Summer Roadtrip 2018: Oregon to Tacoma

When we woke up the morning after summiting Steens Mountain, Sprocket’s paws were clearly hurting him so I knew that hiking that day was out of the question for us. We retraced our drive back down to the highway and continued north to Frenchglen, the northern terminus of Steens Mountain Road. I explored a little mini-interpretive trail on the edge of Malheur National Wildlife Refuge while Sprocket chilled in the Jeep.

Frenchglen is a tiny little town that is home to the Frenchglen Hotel, an Oregon State Heritage Site and a cute little general store.

As we headed north from Frenchglen, I did a quick jog at the Buena Vista Ponds Overlood and then we headed north to the Refuge Visitor Center. The grounds were so pretty. There were tons of flowers, really helpful docents, a nice lawn, and a lake for bird watching. I did a quick tour and learned that leashed dogs were welcome on the grounds so I went and grabbed Sprocket and my book and we spent some time relaxing together on the lawn.

In Burns, I had lunch while watching some WCWS and then had a beer at Steens Mountain Brewing. Sprockets sore paws didn’t bode well for a summit of Strawberry Mountain the next day so I called my mom and let her know that we’d probably be getting to Tacoma a touch early.

The next day, we headed north and made a stop in Toppinish for a walk around the cute little downtown (I should have had tacos!) and then another walk and internet moment in Yakima before deciding to just push on to Tacoma. Sprocket’s paws were clearly still hurting him and I just felt bad for him.

I have had one too many trips back to Tacoma sitting in traffic through Fife and I decided since we weren’t on a schedule we were doing something different. Highway 410 was closed but instead we passed over Chinook and Cayuse Passes and headed down into Mount Rainier National Park and over into the Nisqually River Valley. As I headed up Highway 410, I wished I hadn’t told my mom I would be there that day; we could totally have gotten up to some hiking in that corridor but she was expecting us that night. When we entered the Park, there was still tons of snow on the ground and after the dry winter Colorado had, it was kind of shocking!

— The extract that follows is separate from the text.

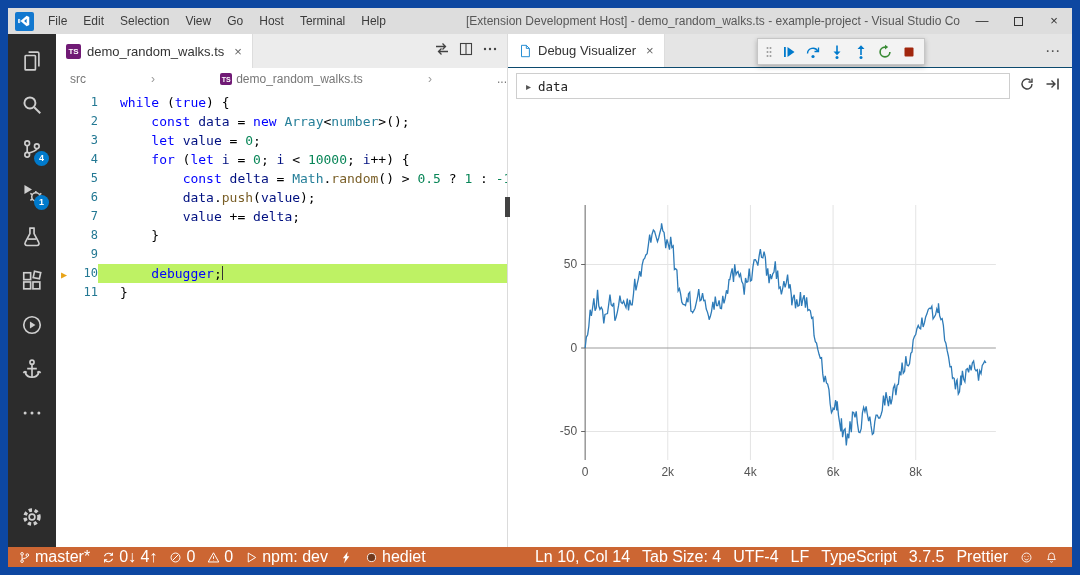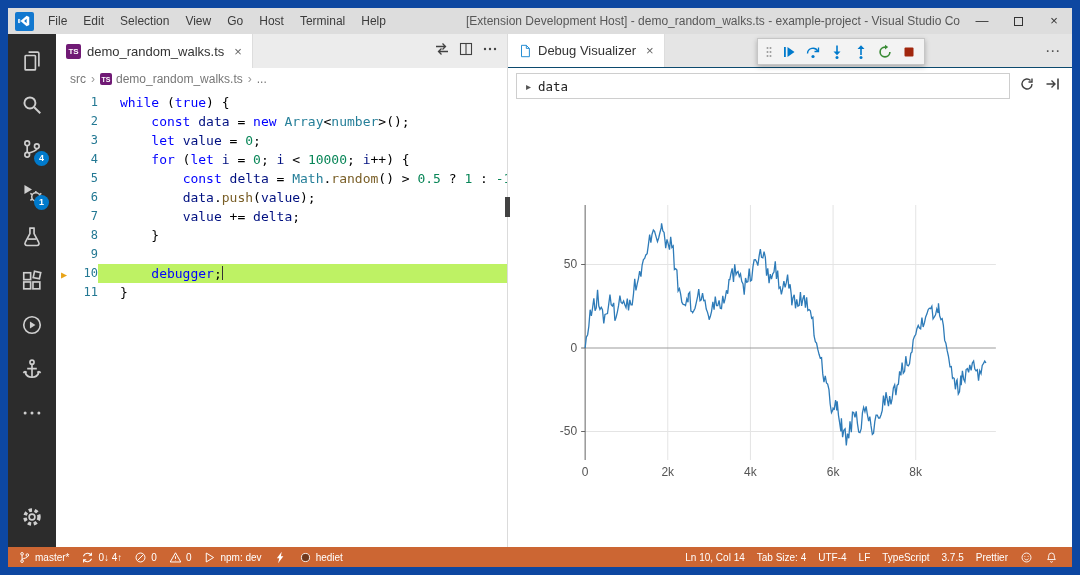"src" .breadcrumbs { justify-content: none -> space-between }
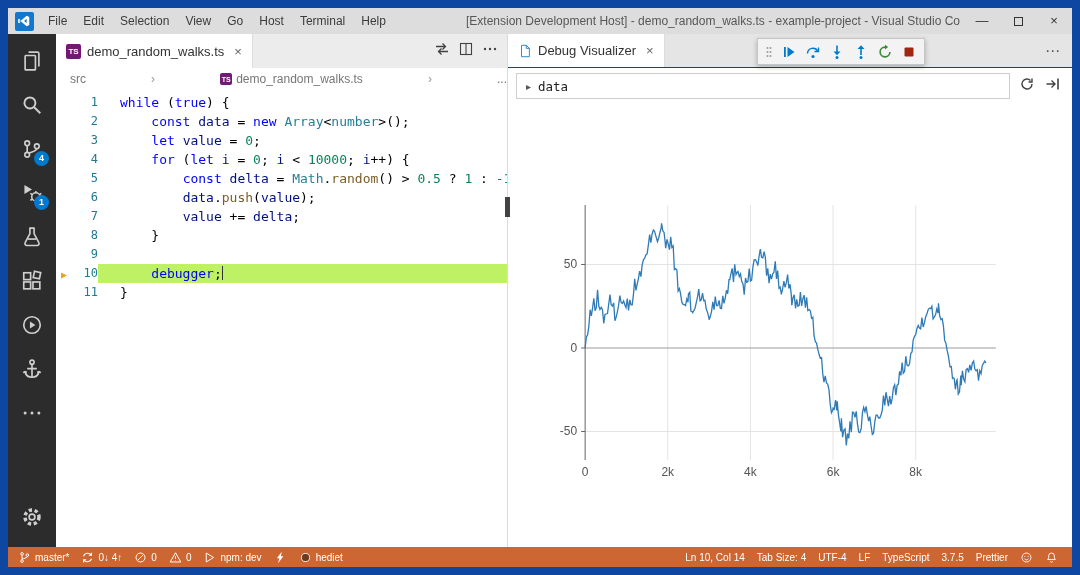"master*" .statusbar { font-size: 10px -> 16px }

It had been a long time since I’d had a view of the giant rock that is Mount Rainier and ohhhh man did I start to feel the itch to climb The Mountain (yeah, that’s what PNW people call Rainier).

At my mom’s, I ate food and settled in: the fun was over and it was time to get to work.

Mt. Rainier National Park: Reflection Lake and Pinnacle Peak Trail

My sister and I had been scheming to get the boys out hiking during my trip home for months. When the day finally came around we had two of the three boys and got a much later start than we’d hoped but the webcams were showing absolutely gorgeous bluebird skies at Mount Rainier National Park so off we went.

Once we drove into the park, I woke up both boys from their naps so we could start looking at the views as we drove up to Reflection Lake. Will, the youngest, continually exclaimed “Look at the huge mountain!” This was not reserved for the grand dame, Rainier, but also bestowed on craggy Tatoosh Range peaks, and wooded unnamed peaks. His excitement was adorable and we all happily spilled out of the car and ate our sandwiches looking at Reflection Lake.

After a few photo opportunities, we headed up the Pinnacle Peak Trail. I never dreamed we’d make it to the saddle (okay, I dreamed about getting there and then ditching Emily and Kevin with the kids while I summited) but I was so impressed with the boys for making it almost a mile up the trail. 3 year old Will lead the charge up the hill on his first hike ever!

Rainier mostly was out of the clouds for us and it was pretty hard to not just stare instead of climbing. Thankfully, our whole (tired) way down, she was in our faces.

I waved at Pinnacle putting it aside for another day with different goals. Today was about being outside with family.

Kevin Jr. and I even got in some bonus “scrambling” while we waited for his younger brother to descend the trail.

After the hike, we headed to Paradise for a quick swing through the visitor center and gift shop. Settled back in the car, it was clear that all five of us had enjoyed our day. There was hand holding hiking, exclamations of joy, and laughter disproportionate to our less than two miles traveled.